● **EXERCISE AIM**:
Each entry is to be given again exactly; drop the images.

--- SOURCE MATERIAL Enclosed Below ---

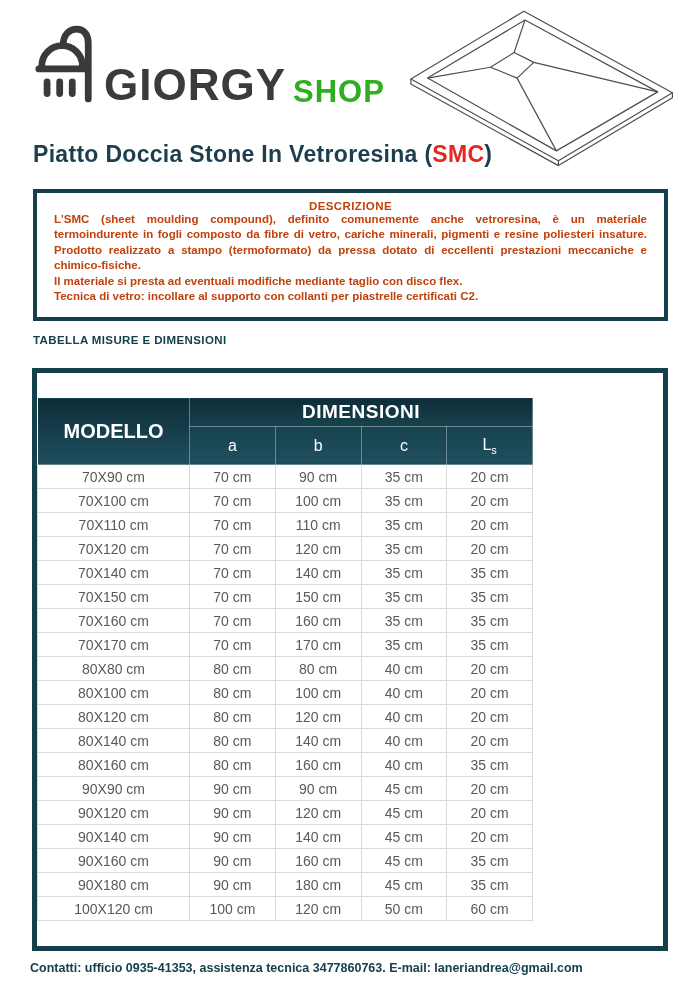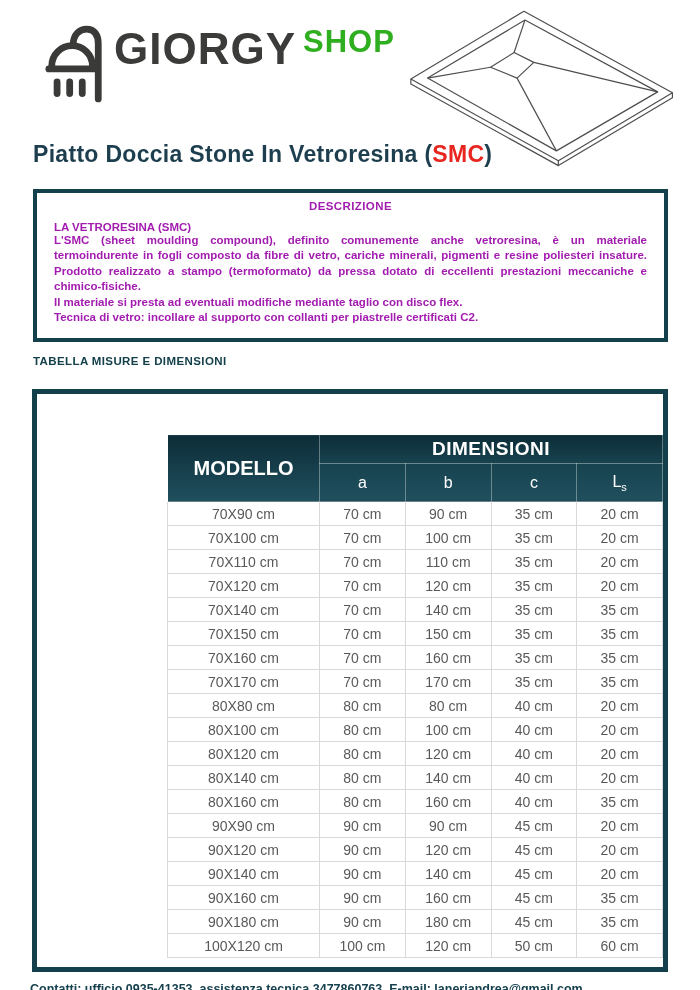--- a/index.html
+++ b/index.html
@@ -1,39 +1,39 @@
 <!DOCTYPE html>
 <html><head>
 <meta charset="utf-8">
 <style>
   * { margin:0; padding:0; box-sizing:border-box; }
   html,body { width:700px; background:#fff; font-family:"Liberation Sans", sans-serif; }
   .page { position:relative; width:700px; height:990px; overflow:hidden; background:#fff; }
 
   
-  .logo { position:absolute; left:44px; top:24px; display:flex; align-items:flex-start; }
+  .logo { position:absolute; left:34px; top:24px; display:flex; align-items:flex-end; }
   .logo .icon-wrap { align-self:flex-start; margin-right:8px; }
   .brand-name { font-size:44px; font-weight:800; color:#3b3b3a; letter-spacing:1px; }
   .brand-suffix { font-size:31px; font-weight:700; color:#2fae20; margin-left:7px; letter-spacing:1px; }
   .tray-drawing { position:absolute; right:2px; top:0; }
 
   
   .page-title { margin:141px 0 0 33px; font-size:23px; font-weight:800; color:#1d3e4e; letter-spacing:0.3px; }
   .page-title .red { color:#e8251f;margin-top:42px; }
 
   
-  .desc-box { margin:21px 32px 0 33px; border:4px solid #14404c; padding:7px 17px 13px 17px; color:#a21caf; }
+  .desc-box { margin:21px 32px 0 33px; border:4px solid #14404c; padding:7px 17px 13px 17px; color:#c2410c; }
   .desc-heading { text-align:center; font-weight:700; font-size:11.5px; letter-spacing:0.4px; }
   .desc-subheading { margin-top:9px; font-weight:700; font-size:11.5px; }
   .desc-box p { font-size:11.5px; font-weight:600; line-height:1.34; }
   .desc-box p.first { text-align:justify; }
 
   
   .table-label { margin:13px 0 22px 33px; font-weight:700; font-size:11.5px; color:#14404c; letter-spacing:0.4px; }
-  .table-box { margin:0 32px; border:5px solid #14404c; height:583px; display:flex; justify-content:flex-end; align-items:flex-start; padding-top:40px; background:#fff; }
+  .table-box { margin:0 32px; border:5px solid #14404c; height:583px; display:flex; justify-content:flex-start; align-items:flex-start; padding-top:24px; background:#fff; }
   table { border-collapse:collapse; width:496px; table-layout:fixed; }
   col.c-model { width:152px; }
   thead th { color:#fff; font-weight:600; border:1px solid rgba(255,255,255,0.35); }
   th.h-model { background:linear-gradient(#0d2d38,#204f5e); font-size:20px; height:67px; }
   th.h-group { background:linear-gradient(#0d2d38,#17434f); font-size:19px; height:20px; letter-spacing:0.5px; }
   tr.subhead th { background:linear-gradient(#17434f,#204f5e); font-size:16px; height:31px; font-weight:400; }
   tr.subhead th sub { font-size:11px; }
   tbody td { height:24px; text-align:center; font-size:14px; color:#595959; border:1px solid #d9d9d9; background:#fff; }
 
   
@@ -70,21 +70,20 @@
       <path d="M259,92 L133,62"></path>
       <path d="M156,152 L116,78"></path>
       <path d="M25,78 L89,67"></path>
     </svg>
   </span>
 
   <h1 class="page-title"><span>Piatto Doccia Stone In Vetroresina (</span><span class="red">SMC</span><span>)</span></h1>
 
   <section class="desc-box">
     <div class="desc-heading">DESCRIZIONE</div>
-    <div class="desc-subheading">LA VETRORESINA (SMC)</div>
     <p class="first">L'SMC (sheet moulding compound), definito comunemente anche vetroresina, è un materiale termoindurente in fogli composto da fibre di vetro, cariche minerali, pigmenti e resine poliesteri insature. Prodotto realizzato a stampo (termoformato) da pressa dotato di eccellenti prestazioni meccaniche e chimico-fisiche.</p>
     <p>Il materiale si presta ad eventuali modifiche mediante taglio con disco flex.</p>
     <p>Tecnica di vetro: incollare al supporto con collanti per piastrelle certificati C2.</p>
   </section>
 
   <div class="table-label">TABELLA MISURE E DIMENSIONI</div>
 
   <section class="table-box">
     <table>
       <colgroup>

--- End of Enclosed SOURCE MATERIAL ---

● **WRITTEN ANSWER**:
--- a/index.html
+++ b/index.html
@@ -1,39 +1,39 @@
 <!DOCTYPE html>
 <html><head>
 <meta charset="utf-8">
 <style>
   * { margin:0; padding:0; box-sizing:border-box; }
   html,body { width:700px; background:#fff; font-family:"Liberation Sans", sans-serif; }
   .page { position:relative; width:700px; height:990px; overflow:hidden; background:#fff; }
 
   
-  .logo { position:absolute; left:44px; top:24px; display:flex; align-items:flex-start; }
+  .logo { position:absolute; left:34px; top:24px; display:flex; align-items:flex-end; }
   .logo .icon-wrap { align-self:flex-start; margin-right:8px; }
   .brand-name { font-size:44px; font-weight:800; color:#3b3b3a; letter-spacing:1px; }
   .brand-suffix { font-size:31px; font-weight:700; color:#2fae20; margin-left:7px; letter-spacing:1px; }
   .tray-drawing { position:absolute; right:2px; top:0; }
 
   
   .page-title { margin:141px 0 0 33px; font-size:23px; font-weight:800; color:#1d3e4e; letter-spacing:0.3px; }
   .page-title .red { color:#e8251f;margin-top:42px; }
 
   
-  .desc-box { margin:21px 32px 0 33px; border:4px solid #14404c; padding:7px 17px 13px 17px; color:#a21caf; }
+  .desc-box { margin:21px 32px 0 33px; border:4px solid #14404c; padding:7px 17px 13px 17px; color:#c2410c; }
   .desc-heading { text-align:center; font-weight:700; font-size:11.5px; letter-spacing:0.4px; }
   .desc-subheading { margin-top:9px; font-weight:700; font-size:11.5px; }
   .desc-box p { font-size:11.5px; font-weight:600; line-height:1.34; }
   .desc-box p.first { text-align:justify; }
 
   
   .table-label { margin:13px 0 22px 33px; font-weight:700; font-size:11.5px; color:#14404c; letter-spacing:0.4px; }
-  .table-box { margin:0 32px; border:5px solid #14404c; height:583px; display:flex; justify-content:flex-end; align-items:flex-start; padding-top:40px; background:#fff; }
+  .table-box { margin:0 32px; border:5px solid #14404c; height:583px; display:flex; justify-content:flex-start; align-items:flex-start; padding-top:24px; background:#fff; }
   table { border-collapse:collapse; width:496px; table-layout:fixed; }
   col.c-model { width:152px; }
   thead th { color:#fff; font-weight:600; border:1px solid rgba(255,255,255,0.35); }
   th.h-model { background:linear-gradient(#0d2d38,#204f5e); font-size:20px; height:67px; }
   th.h-group { background:linear-gradient(#0d2d38,#17434f); font-size:19px; height:20px; letter-spacing:0.5px; }
   tr.subhead th { background:linear-gradient(#17434f,#204f5e); font-size:16px; height:31px; font-weight:400; }
   tr.subhead th sub { font-size:11px; }
   tbody td { height:24px; text-align:center; font-size:14px; color:#595959; border:1px solid #d9d9d9; background:#fff; }
 
   
@@ -70,21 +70,20 @@
       <path d="M259,92 L133,62"></path>
       <path d="M156,152 L116,78"></path>
       <path d="M25,78 L89,67"></path>
     </svg>
   </span>
 
   <h1 class="page-title"><span>Piatto Doccia Stone In Vetroresina (</span><span class="red">SMC</span><span>)</span></h1>
 
   <section class="desc-box">
     <div class="desc-heading">DESCRIZIONE</div>
-    <div class="desc-subheading">LA VETRORESINA (SMC)</div>
     <p class="first">L'SMC (sheet moulding compound), definito comunemente anche vetroresina, è un materiale termoindurente in fogli composto da fibre di vetro, cariche minerali, pigmenti e resine poliesteri insature. Prodotto realizzato a stampo (termoformato) da pressa dotato di eccellenti prestazioni meccaniche e chimico-fisiche.</p>
     <p>Il materiale si presta ad eventuali modifiche mediante taglio con disco flex.</p>
     <p>Tecnica di vetro: incollare al supporto con collanti per piastrelle certificati C2.</p>
   </section>
 
   <div class="table-label">TABELLA MISURE E DIMENSIONI</div>
 
   <section class="table-box">
     <table>
       <colgroup>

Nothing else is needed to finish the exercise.